Search the data for the word "gradient" and copy out every line that has it.

**Web page edit records**
# # #

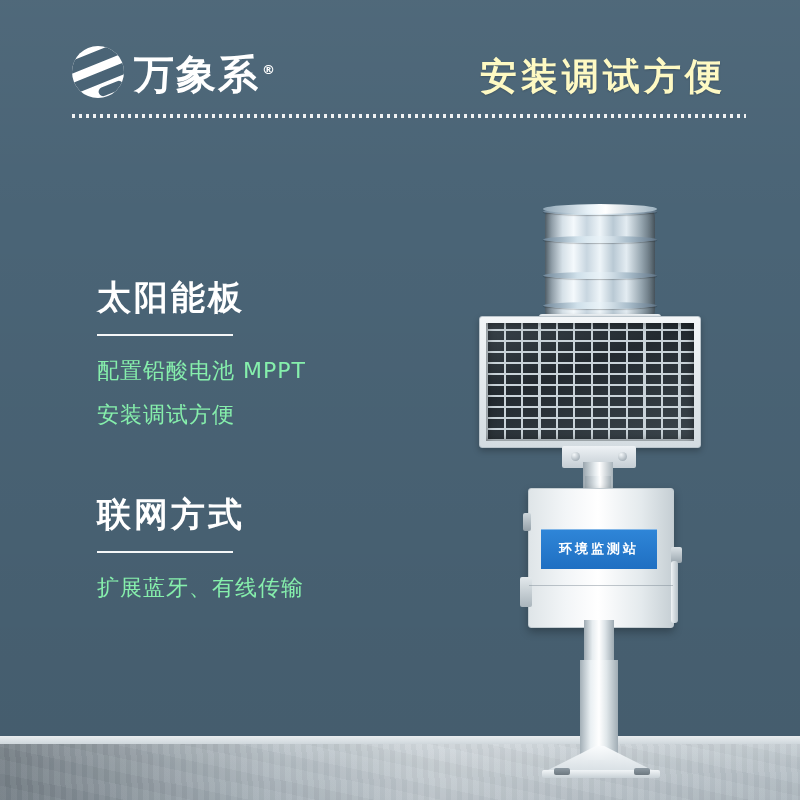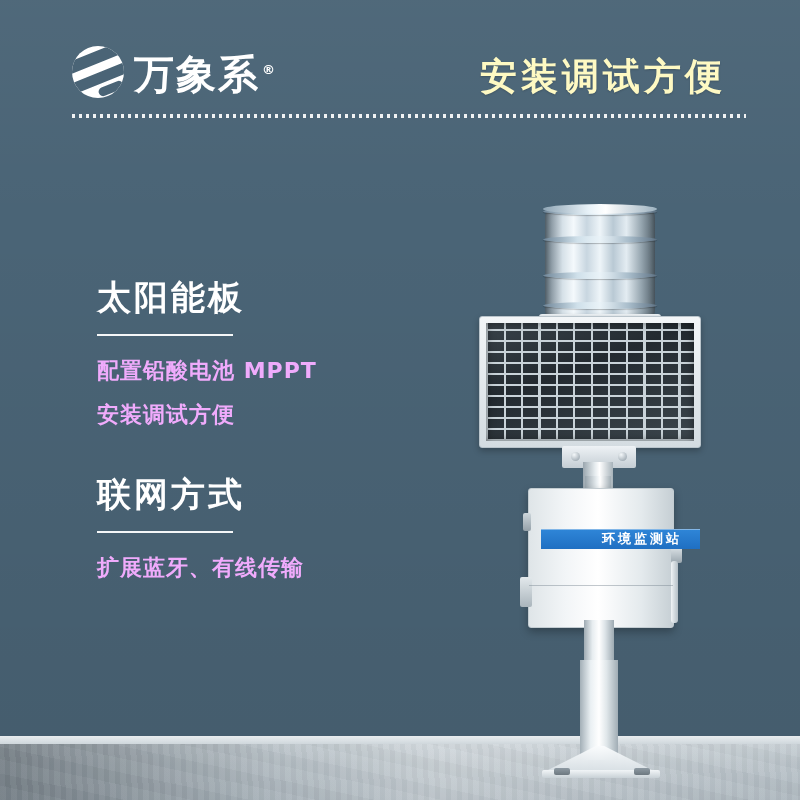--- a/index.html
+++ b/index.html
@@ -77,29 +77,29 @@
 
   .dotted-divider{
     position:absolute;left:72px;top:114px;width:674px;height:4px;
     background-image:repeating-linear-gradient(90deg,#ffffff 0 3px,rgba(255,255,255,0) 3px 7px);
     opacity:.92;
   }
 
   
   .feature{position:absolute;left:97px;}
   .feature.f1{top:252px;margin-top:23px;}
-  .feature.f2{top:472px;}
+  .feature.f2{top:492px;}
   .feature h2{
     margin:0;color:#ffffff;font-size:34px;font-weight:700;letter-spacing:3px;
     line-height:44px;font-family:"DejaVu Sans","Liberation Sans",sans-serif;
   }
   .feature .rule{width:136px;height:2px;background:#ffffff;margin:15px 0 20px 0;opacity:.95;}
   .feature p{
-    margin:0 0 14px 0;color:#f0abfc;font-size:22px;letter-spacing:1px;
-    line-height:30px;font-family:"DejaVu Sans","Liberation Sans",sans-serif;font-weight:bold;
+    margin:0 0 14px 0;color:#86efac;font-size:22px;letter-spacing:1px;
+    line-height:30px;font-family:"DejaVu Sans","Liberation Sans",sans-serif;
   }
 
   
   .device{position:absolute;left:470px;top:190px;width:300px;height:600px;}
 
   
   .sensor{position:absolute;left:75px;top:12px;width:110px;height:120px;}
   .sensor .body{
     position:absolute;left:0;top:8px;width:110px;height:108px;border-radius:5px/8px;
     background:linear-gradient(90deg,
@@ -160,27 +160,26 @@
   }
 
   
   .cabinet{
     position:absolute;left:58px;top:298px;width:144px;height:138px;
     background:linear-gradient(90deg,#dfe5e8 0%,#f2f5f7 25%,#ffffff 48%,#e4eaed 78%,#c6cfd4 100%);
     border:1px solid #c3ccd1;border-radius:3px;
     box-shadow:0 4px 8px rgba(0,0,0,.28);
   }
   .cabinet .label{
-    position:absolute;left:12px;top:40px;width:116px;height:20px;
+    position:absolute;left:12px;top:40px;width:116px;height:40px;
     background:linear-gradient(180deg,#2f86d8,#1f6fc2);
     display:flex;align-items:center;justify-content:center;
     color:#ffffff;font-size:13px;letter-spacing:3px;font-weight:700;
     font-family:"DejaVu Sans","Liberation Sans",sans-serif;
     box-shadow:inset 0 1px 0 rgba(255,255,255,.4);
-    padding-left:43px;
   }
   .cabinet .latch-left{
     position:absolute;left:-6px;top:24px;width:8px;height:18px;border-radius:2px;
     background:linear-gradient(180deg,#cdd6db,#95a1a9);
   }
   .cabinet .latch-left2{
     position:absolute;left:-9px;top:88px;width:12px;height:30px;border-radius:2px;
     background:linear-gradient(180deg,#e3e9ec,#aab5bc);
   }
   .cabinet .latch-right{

# # #

**SOLUTION**
     background-image:repeating-linear-gradient(90deg,#ffffff 0 3px,rgba(255,255,255,0) 3px 7px);
     background:linear-gradient(90deg,
     background:linear-gradient(90deg,#dfe5e8 0%,#f2f5f7 25%,#ffffff 48%,#e4eaed 78%,#c6cfd4 100%);
     background:linear-gradient(180deg,#2f86d8,#1f6fc2);
     background:linear-gradient(180deg,#cdd6db,#95a1a9);
     background:linear-gradient(180deg,#e3e9ec,#aab5bc);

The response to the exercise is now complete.